Тимбукту (Остер) - страница 58

— Я не против, Алиса, — согласилась она, — но я не могу дать добро, пока не переговорю с папой. Ты знаешь, как он не любит сюрпризы. Мы дождемся его возвращения, а затем вместе все обсудим. Идет?

— Идет, — ответила слегка приунывшая от этой перспективы Алиса. — Но нас будет трое против одного, даже если он скажет «нет». Это по-честному, правда? Мы должны оставить его, мама. Я встану на колени и буду молить Иисуса весь день, чтобы он надоумил папу сказать «да».

— Не стоит, — возразила женщина. — Если ты действительно хочешь помочь, открой дверь и выпусти пса — ему надо сделать свои дела. А затем попробуем его немножко почистить. Иначе плохо наше дело: он должен с первого взгляда произвести на папу хорошее впечатление.

Дверь отворилась как раз вовремя. После трехдневной голодовки, когда Мистер Зельц перебивался случайными объедками и отбросами, достигшими опасной степени разложения, сытная пища, которую он только что поглотил, ударила по желудку так, что пищеварительным сокам пришлось выделяться с двойной или даже тройной силой, чтобы справиться со своей задачей. Еще мгновение — и он нагадил бы прямо на кухонный пол, обрекая себя тем самым на позорное изгнание. Итак, он протрусил за кустик, стараясь по возможности не привлекать ничьего внимания, но Алиса побежала за ним и, к бесконечному стыду и смущению Мистера Зельца, стала свидетельницей омерзительного извержения струи жидкого кала из его задницы. Капли жижи обрызгали зеленую траву лужайки. Девочка издала короткий вскрик отвращения, и от одной мысли, что он расстроил ее, Мистер Зельц готов был умереть на месте. Но Алиса была необычной девочкой, и хотя Мистер Зельц уже успел это заметить, он все равно удивился, когда услышал ее слова.

— Бедная псина, — прошептала она ласковым голосом, исполненным жалости. — Ты сильно болеешь, да?

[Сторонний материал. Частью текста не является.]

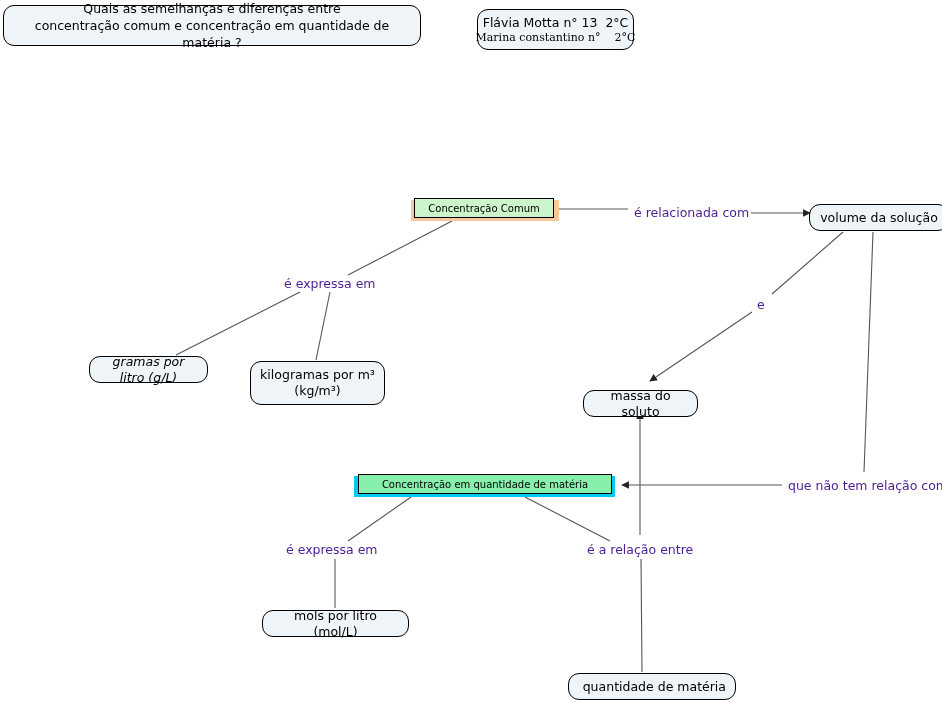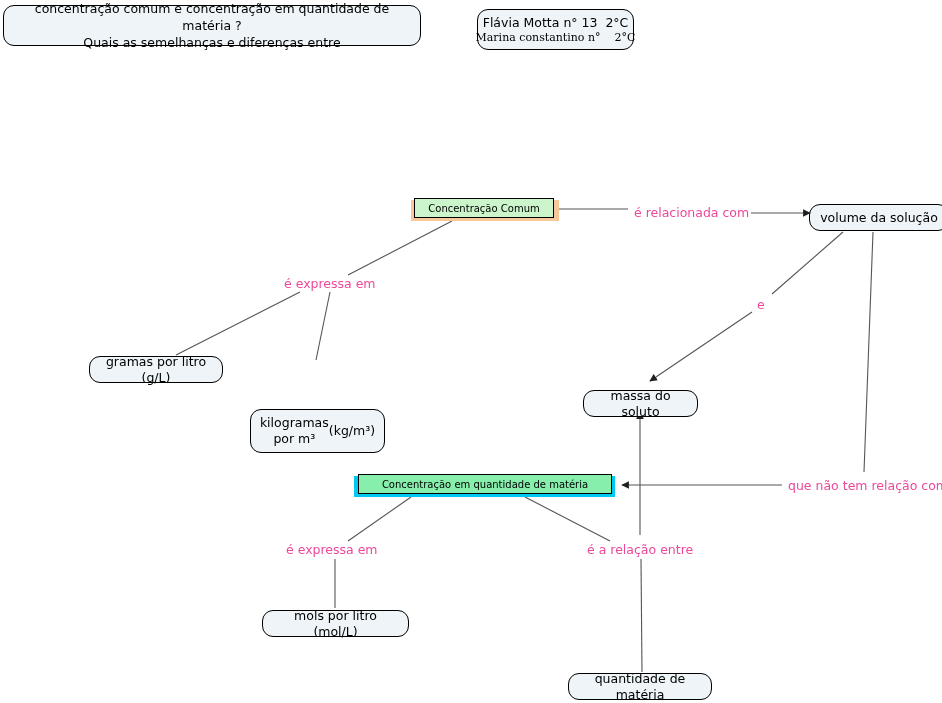--- a/index.html
+++ b/index.html
@@ -144,8 +144,8 @@
   </svg>
 
   <div class="node question" style="left:3px; top:5px; width:418px; height:41px;">
+    <span>Quais as semelhanças e diferenças entre</span>
     <span>concentração comum e concentração em quantidade de matéria ?</span>
-    <span>Quais as semelhanças e diferenças entre</span>
   </div>
 
   <div class="node author" style="left:477px; top:9px; width:157px; height:41px;">

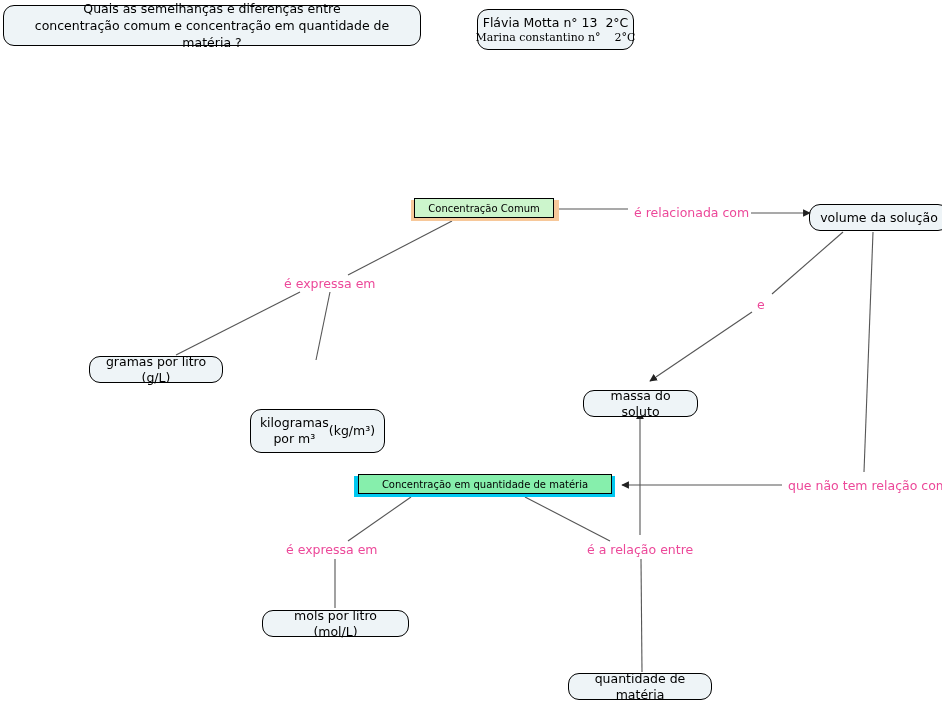--- a/index.html
+++ b/index.html
@@ -99,7 +99,7 @@
   .link-label {
     position: absolute;
     font-size: 12.5px;
-    color: #ec4899;
+    color: #4c1d95;
     white-space: nowrap;
     background: #ffffff;
     padding: 0 2px;

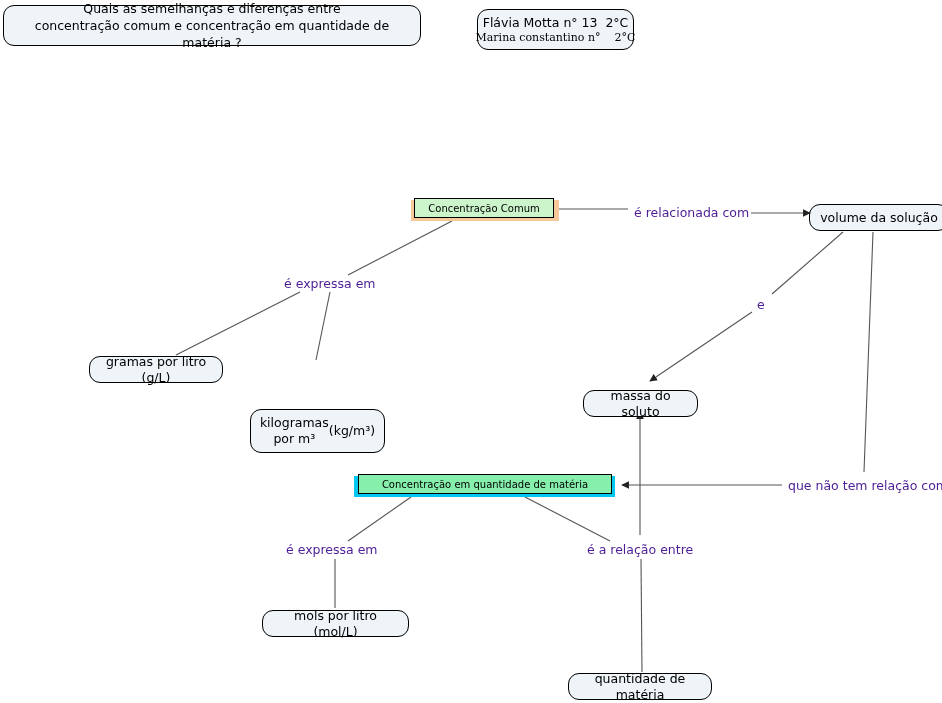--- a/index.html
+++ b/index.html
@@ -162,7 +162,7 @@
     <span>volume da solução</span>
   </div>
 
-  <div class="node rounded" style="left:89px; top:356px; width:134px; height:27px;">
+  <div class="node rounded" style="left:89px; top:356px; width:119px; height:27px;font-style:italic;">
     <span>gramas por litro (g/L)</span>
   </div>
 

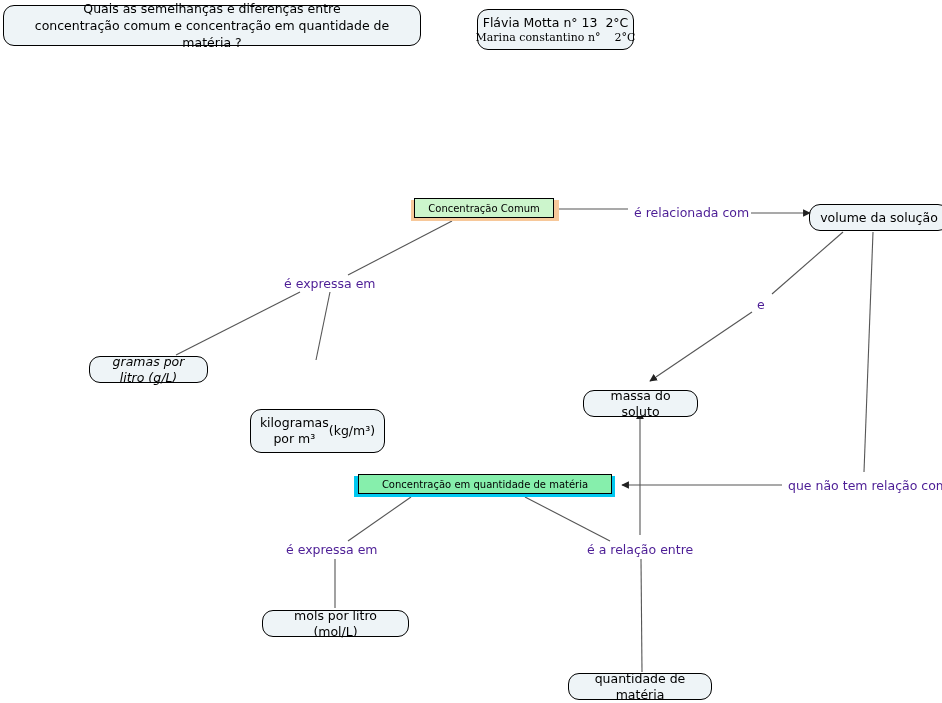--- a/index.html
+++ b/index.html
@@ -166,7 +166,7 @@
     <span>gramas por litro (g/L)</span>
   </div>
 
-  <div class="node rounded" style="left:250px; top:361px; width:135px; height:44px; flex-direction:row;margin-top:48px;">
+  <div class="node rounded" style="left:250px; top:361px; width:135px; height:44px; flex-direction:column;">
     <span>kilogramas por m³</span>
     <span>(kg/m³)</span>
   </div>

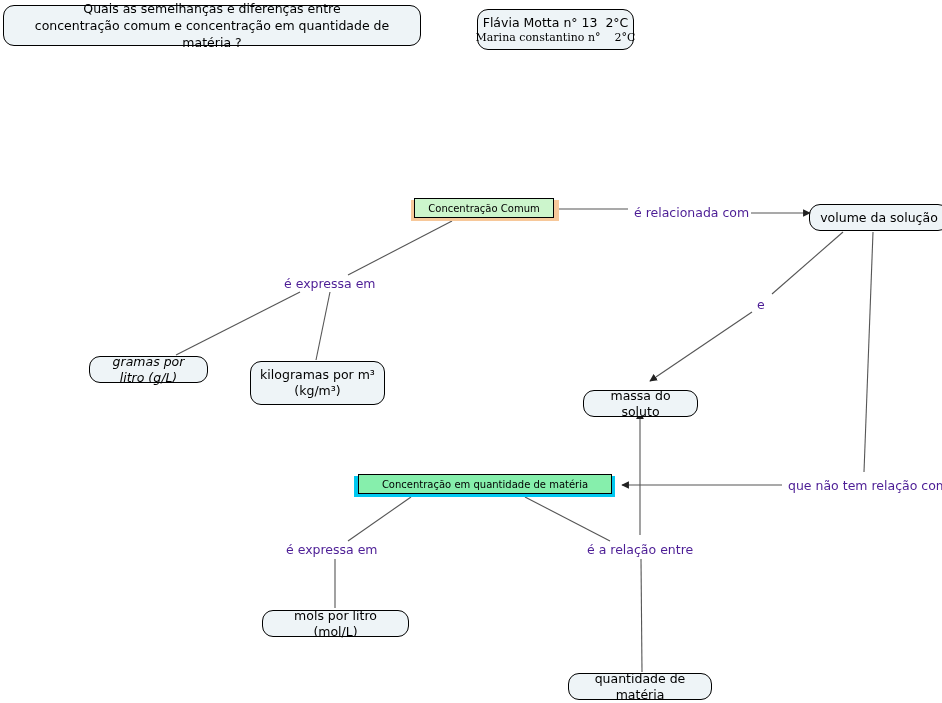--- a/index.html
+++ b/index.html
@@ -184,7 +184,7 @@
     <span>mols por litro (mol/L)</span>
   </div>
 
-  <div class="node rounded" style="left:568px; top:673px; width:144px; height:27px;">
+  <div class="node rounded" style="left:568px; top:673px; width:168px; height:27px;justify-content:flex-end;">
     <span>quantidade de matéria</span>
   </div>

Больше она ничего не сказала, но Мистеру Зельцу вполне хватило и этого, чтобы понять, что Вилли Г. Сочельник был не единственным двуногим, которому можно довериться. Есть и другие, причем не только среди взрослых.

Остаток дня пролетел в вихре удовольствий. Мистера Зельца окатили водой из садового шланга, втерли в его шерсть душистую белую пену и в шесть рук принялись оттирать от грязи его спину, грудь и голову. Он вспомнил, как начинался этот день, и удивился тому, что он так кончается. Когда пену смыли, Мистер Зельц отряхнулся и побегал несколько минут по двору кругами, помочившись на все кусты и деревья по периметру владения, после чего женщина уселась рядом с ним и выбрала у него из шерсти всех клещей. Она объяснила Алисе, что ее отец научил ее этому, когда она была еще маленькой девочкой и жила в Северной Каролине: этих тварей надо выщипывать кончиками ногтей — другого метода нет. Клеща нельзя ни выбросить, ни растоптать — его нужно обязательно сжечь, и хотя она против того, чтобы дети играли со спичками, не будет ли Алиса столь любезна и не принесет ли из кухни коробку «Охайо Блю Типс» — она там, в верхнем ящике, справа от плиты. Алиса принесла, и некоторое время мать и дочь извлекали из шерсти Мистера Зельца одного за другим раздувшихся от крови клещей, а затем испепеляли их тельца в ярком фосфорном пламени. Как не быть благодарным за все это? Как не возрадоваться оттого, что все эти источники зуда и раздражения удалены с твоего тела? Мистер Зельц чувствовал такое блаженство, что даже пропустил мимо ушей последовавшую за процедурой реплику Алисы, не выказав абсолютно никакого протеста. Он знал, что это непреднамеренно, что его вовсе не хотят обидеть.